- Category: Entertainment
- Published Tuesday, February 9, 2016
- CTV News
TORONTO -- It turns out not every Grammy-nominated remix needs to flood the dance floor.
Montreal-based remixer CFCF learned that lesson recently when his low-key reworking of German composer Max Richter's "Berlin By Overnight" was nominated in the best remixed recording category among a list of club bangers.
"It definitely stands out, this remix of mine," says Michael Silver, who releases tracks under the moniker CFCF.
Juxtaposed with some of his fellow nominees, CFCF is certainly the odd man out.
Other producers in his category include pop-music scrambler Dave Aude who delivered a pumped-up version of "Uptown Funk" by Mark Ronson and Bruno Mars, and Kaskade who injected an extra level of energy into the Galantis club megahit "Runaway (U &I)."
"It's all very EDM (electronic dance music) and very club-centric," says the 28-year-old producer, reflecting on his fellow nominees.

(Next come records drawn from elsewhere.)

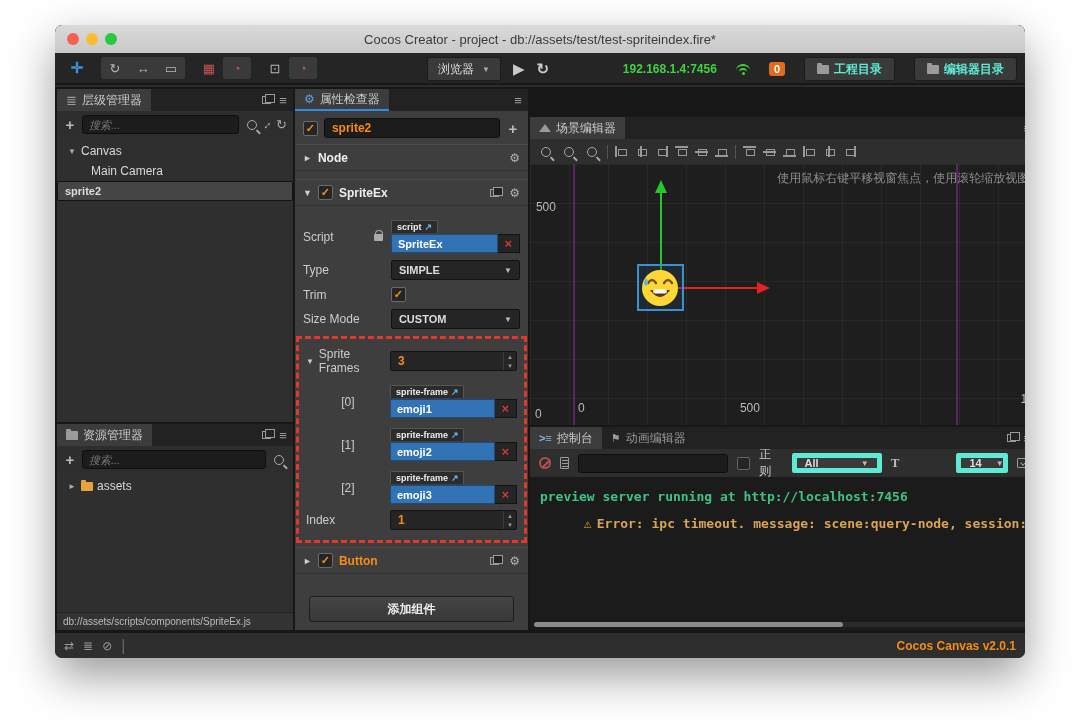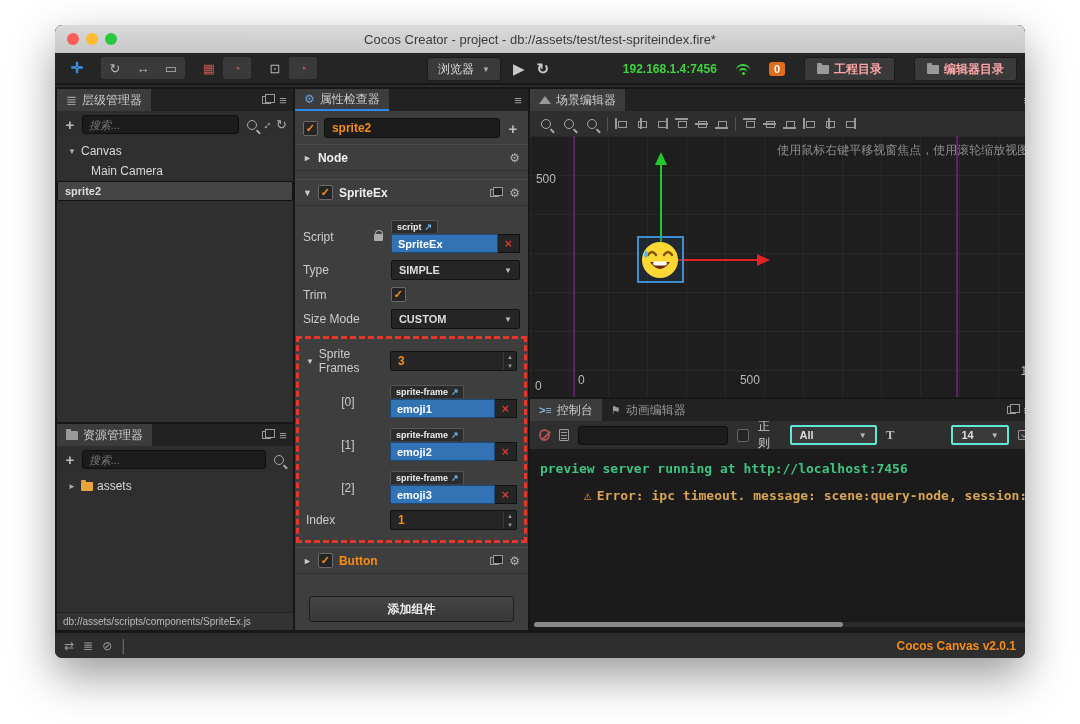--- a/index.html
+++ b/index.html
@@ -27,7 +27,7 @@
   .tright { position:absolute; right:8px; top:4px; display:flex; align-items:center; gap:19px; }
   .ip { color:#3ed43e; font-size:12px; font-weight:bold; }
   .badge { background:#e06c1f; color:#fff; border-radius:3px; font-size:11px; font-weight:bold; padding:1px 5px; }
-  .dirbtn { background:#3a3a3a; border:1px solid #1c1c1c; border-radius:3px; height:24px; display:flex; align-items:center; gap:5px; padding:0 12px; color:#fca5a5; font-size:12px; font-weight:bold; }
+  .dirbtn { background:#3a3a3a; border:1px solid #1c1c1c; border-radius:3px; height:24px; display:flex; align-items:center; gap:5px; padding:0 12px; color:#5eead4; font-size:12px; font-weight:bold; }
 
   
   .main { position:absolute; top:62px; bottom:26px; left:0; right:0; background:#171717; display:flex; gap:2px; padding:2px; }

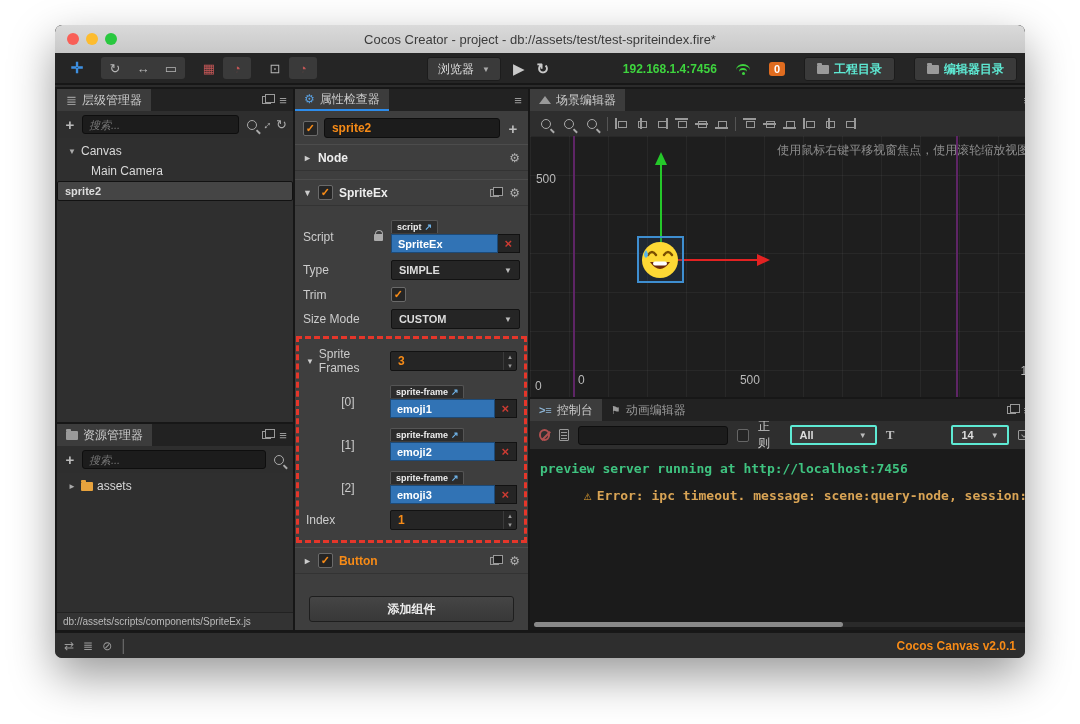--- a/index.html
+++ b/index.html
@@ -102,7 +102,7 @@
   .addc { width:205px; height:26px; background:linear-gradient(#454545,#383838); border:1px solid #1e1e1e; border-radius:3px; color:#eee; font-size:12px; font-weight:bold; display:flex; align-items:center; justify-content:center; }
 
   
-  .scene-panel { height:308px; flex:none; }
+  .scene-panel { height:308px; flex:none;margin-top:28px; }
   .stoolbar { height:25px; background:#2e2e2e; display:flex; align-items:center; gap:7px; padding:0 8px; flex:none; }
   .sep { width:1px; height:14px; background:#555; }
   .ai { width:13px; height:11px; position:relative; display:inline-block; }

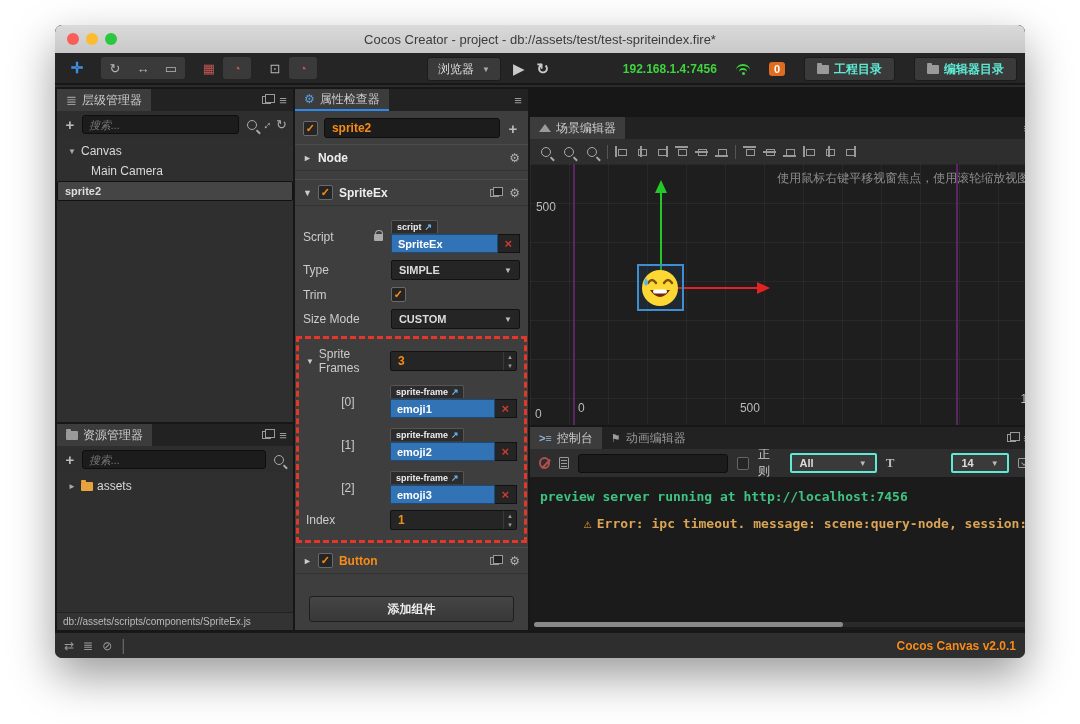--- a/index.html
+++ b/index.html
@@ -136,7 +136,7 @@
   .cinput { width:150px; height:19px; background:#1c1c1c; border:1px solid #0e0e0e; border-radius:3px; outline:none; color:#ddd; padding:0 6px; font-size:11px; }
   .ckbox { width:13px; height:13px; background:#252525; border:1px solid #666; border-radius:2px; }
   .clabel { color:#ccc; font-size:12px; }
-  .csel { height:20px; background:#3a3a3a; border:2px solid #5eead4; border-radius:2px; display:flex; align-items:center; gap:14px; padding:0 8px; color:#ddd; font-size:11px; font-weight:bold; }
+  .csel { height:20px; background:#3a3a3a; border:5px solid #5eead4; border-radius:2px; display:flex; align-items:center; gap:14px; padding:0 8px; color:#ddd; font-size:11px; font-weight:bold; }
   .csel .car { font-size:8px; color:#bbb; }
   .tico { color:#bbb; font-size:13px; font-weight:bold; font-family:"Liberation Serif", serif; }
   .collapse-ic { width:11px; height:10px; border:1px solid #9a9a9a; border-radius:1px; position:relative; margin-left:auto; }

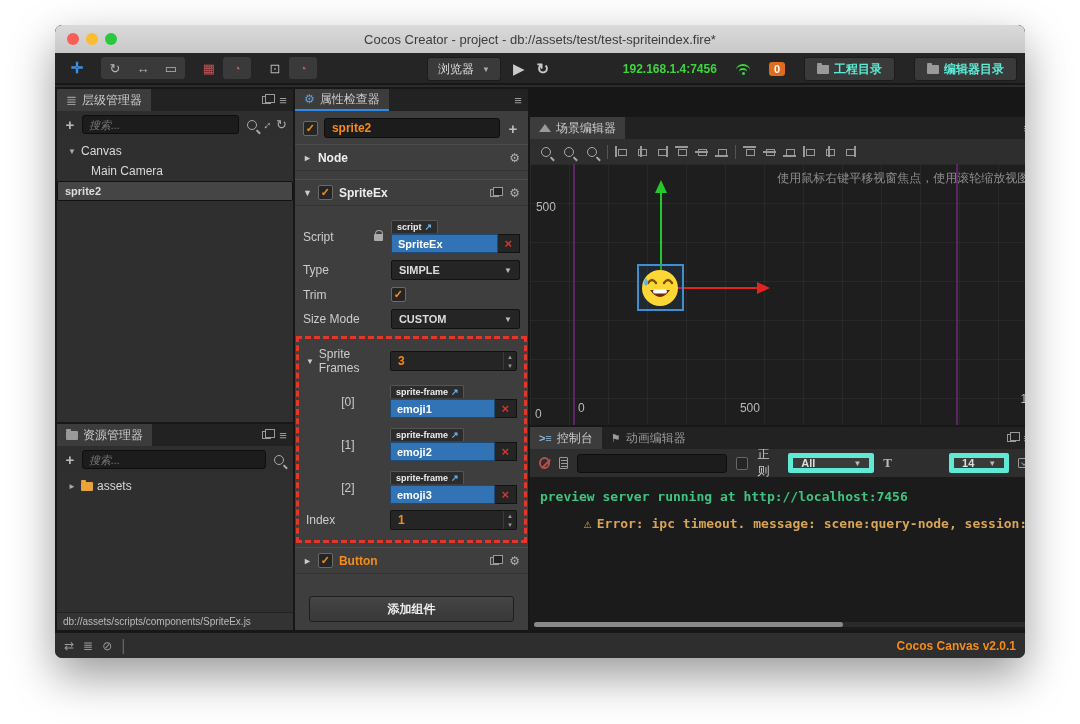--- a/index.html
+++ b/index.html
@@ -530,7 +530,7 @@
             <span class="car" style="margin-left:auto;">▼</span>
           </div>
           <span class="tico">T</span>
-          <div class="csel" style="width:60px;margin-left:48px;">
+          <div class="csel" style="width:52px;margin-left:48px;">
             <span>14</span>
             <span class="car" style="margin-left:auto;">▼</span>
           </div>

"I wonder if that works in (my) favour," he adds, pondering the possibility of a win.
The nomination caught him off guard, says the producer, who named himself after local Montreal television station CFCF-TV while he was in high school.
He thinks classical music label Deutsche Grammophon submitted his track as part of their usual procedure during awards season.
"From what I can gather someone on the jury must've liked it," he says.
Richter, the composer of the original "Berlin By Overnight," is also regarded as one of the treasures of postmodernist classical music. He's recorded seven solo albums and penned the scores for many prominent films and TV series, including HBO's "The Leftovers."
The version of "Berlin By Overnight" used by CFCF is a tribute re-recorded by award-winning violinist Daniel Hope. It runs only a minute and a half in length.
CFCF separated the layers of sound and rebuilt them into a six-minute track that bolts from tranquility to urgency at a steady pace, adding new layers as it progresses.
"I'm taking it apart ... and trying to mix it in a different way and add new elements that will enhance it and make it my own," he says.
"There was a lot room to explore what else could be added."
While the Grammy nomination has emphasized CFCF's ability to rework the classical genre, other tracks in his repertoire lean more towards the flavours of disco and hip-hop.
"It's all about feeling it out and trying things," he says. "I think that variety is the key."